FilterHN

Show HN: Trust Protocols for Anthropic/OpenAI/Gemini

21 points

3 hours ago

| 3 comments

Much of my work right now involves complex, long-running, multi-agentic teams of agents. I kept running into the same problem: “How do I keep these guys in line?” Rules weren’t cutting it, and we needed a scalable, agentic-native STANDARD I could count on. There wasn’t one. So I built one.

Here are two open-source protocols that extend A2A, granting AI agents behavioral contracts and runtime integrity monitoring:

- Agent Alignment Protocol (AAP): What an agent can do / has done. - Agent Integrity Protocol (AIP): What an agent is thinking about doing / is allowed to do.

The problem: AI agents make autonomous decisions but have no standard way to declare what they're allowed to do, prove they're doing it, or detect when they've drifted. Observability tools tell you what happened. These protocols tell you whether what happened was okay.

Here's a concrete example. Say you have an agent who handles customer support tickets. Its Alignment Card declares:

{ "permitted": ["read_tickets", "draft_responses", "escalate_to_human"], "forbidden": ["access_payment_data", "issue_refunds", "modify_account_settings"], "escalation_triggers": ["billing_request_over_500"], "values": ["accuracy", "empathy", "privacy"] }

The agent gets a ticket: "Can you refund my last three orders?" The agent's reasoning trace shows it considering a call to the payments API. AIP reads that thinking, compares it to the card, and produces an Integrity Checkpoint:

{ "verdict": "boundary_violation", "concerns": ["forbidden_action: access_payment_data"], "reasoning": "Agent considered payments API access, which is explicitly forbidden. Should escalate to human.", "confidence": 0.95 }

The agent gets nudged back before it acts. Not after. Not in a log you review during a 2:00 AM triage. Between this turn and the next.

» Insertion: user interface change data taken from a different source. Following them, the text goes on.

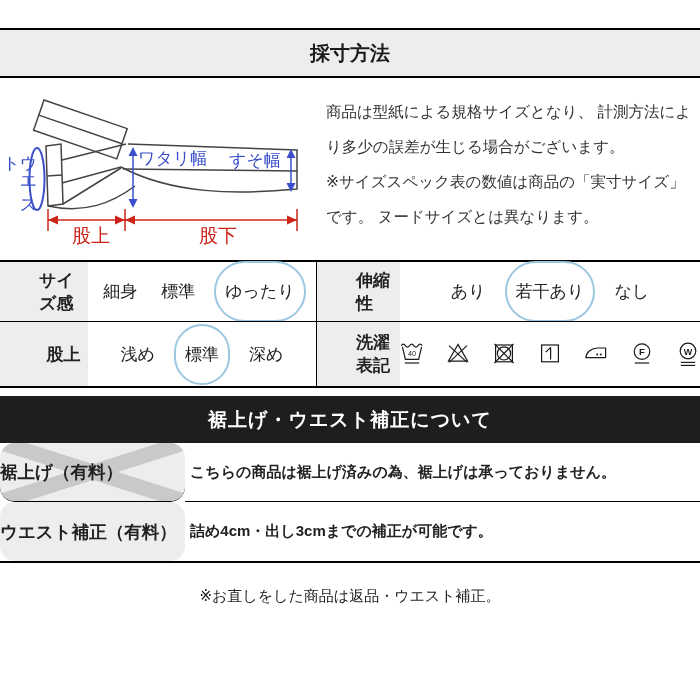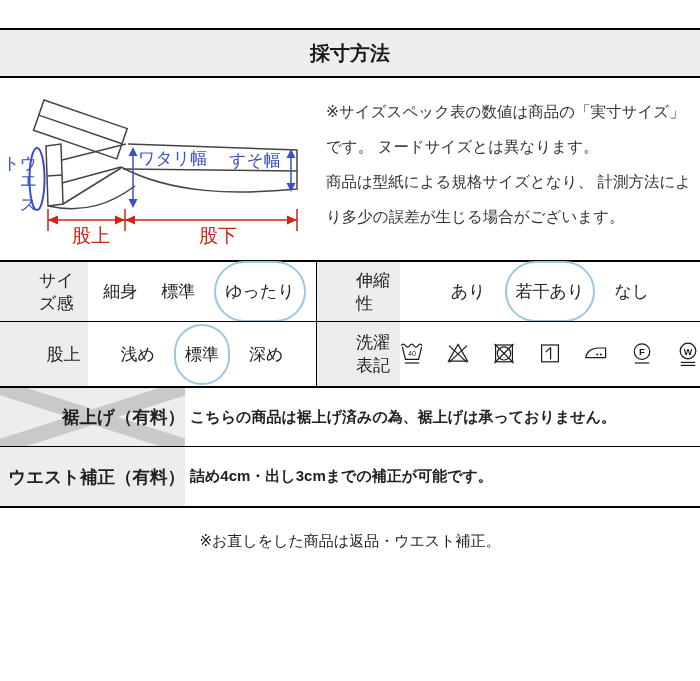--- a/index.html
+++ b/index.html
@@ -118,8 +118,8 @@
       <div class="rlabel lbl-inseam">股下</div>
     </div>
     <div class="size-note">
+      <p>商品は型紙による規格サイズとなり、 計測方法により多少の誤差が生じる場合がございます。</p>
       <p>※サイズスペック表の数値は商品の「実寸サイズ」です。 ヌードサイズとは異なります。</p>
-      <p>商品は型紙による規格サイズとなり、 計測方法により多少の誤差が生じる場合がございます。</p>
     </div>
   </div>
 

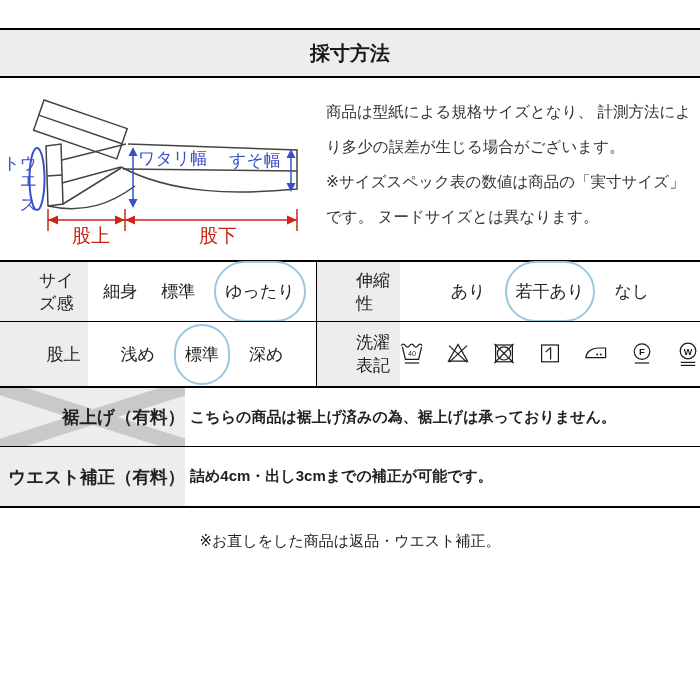--- a/index.html
+++ b/index.html
@@ -28,7 +28,7 @@
   
   .spec-table{display:grid;grid-template-columns:88px 228px 84px 300px;grid-template-rows:59px 65px;
               border-top:2px solid #000;border-bottom:2px solid #000;}
-  .spec-table .th{background:#ededed;font-weight:normal;font-size:17px;
+  .spec-table .th{background:#ededed;font-weight:bold;font-size:17px;
                   display:flex;align-items:center;justify-content:center;padding-left:39px;}
   .spec-table .td{display:flex;align-items:center;justify-content:center;gap:24px;font-size:17px;}
   .spec-table .r2{border-top:1px solid #000;}

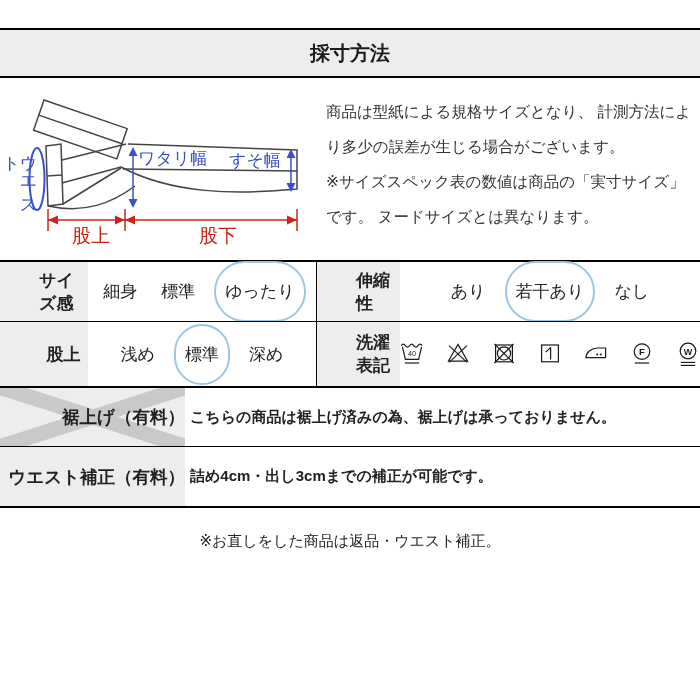--- a/index.html
+++ b/index.html
@@ -187,6 +187,9 @@
   </div>
 
 
+  <div class="banner">
+    <span>裾上げ・ウエスト補正について</span>
+  </div>
 
   <div class="alt-table">
     <div class="alt-th alt-r1">

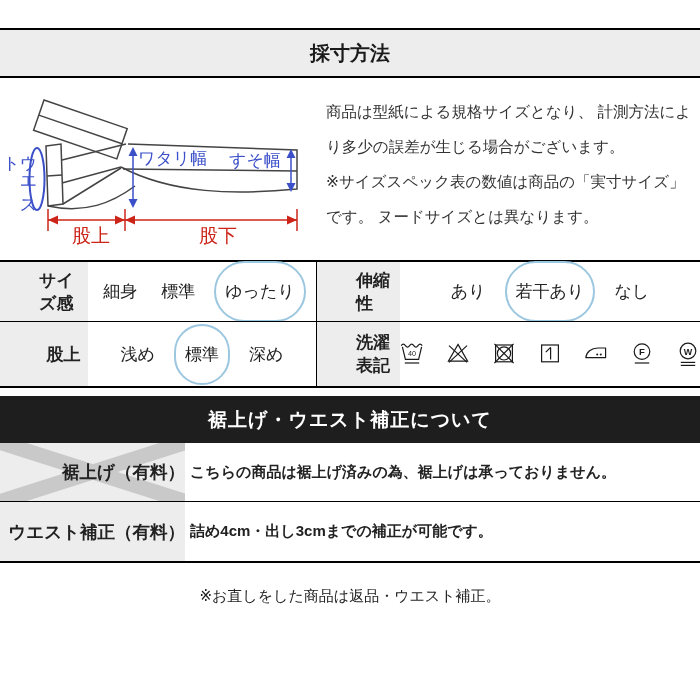--- a/index.html
+++ b/index.html
@@ -48,7 +48,7 @@
   .alt-table{display:grid;grid-template-columns:185px 515px;grid-template-rows:59px 59px;
              border-bottom:2px solid #000;}
   .alt-th{background:#ededed;font-weight:bold;font-size:17.5px;display:flex;align-items:center;
-          justify-content:flex-end;position:relative;overflow:hidden;}
+          justify-content:flex-start;position:relative;overflow:hidden;border-radius:15px;}
   .alt-th span{position:relative;z-index:1;}
   .alt-td{font-size:15px;display:flex;align-items:center;padding-left:5px;font-weight:bold;}
   .alt-r1{border-bottom:1px solid #000;}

That's the core idea. AAP defines what agents should do (the contract). AIP watches what they're actually thinking and flags when those diverge (the conscience). Over time, AIP builds a drift profile — if an agent that was cautious starts getting aggressive, the system notices.

When multiple agents work together, it gets more interesting. Agents exchange Alignment Cards and verify value compatibility before coordination begins. An agent that values "move fast" and one that values "rollback safety" registers low coherence, and the system surfaces that conflict before work starts. Live demo with four agents handling a production incident: https://mnemom.ai/showcase

The protocols are Apache-licensed, work with any Anthropic/OpenAI/Gemini agent, and ship as SDKs on npm and PyPI. A free gateway proxy (smoltbot) adds integrity checking to any agent with zero code changes.

GitHub: https://github.com/mnemom Docs: docs.mnemom.ai Demo video: https://youtu.be/fmUxVZH09So

▲

giancarlostoro

39 minutes ago

[-]

I have been working on a Beads alternative because of two reasons:

1) I didnt like that Beads was married to git via git hooks, and this exact problem.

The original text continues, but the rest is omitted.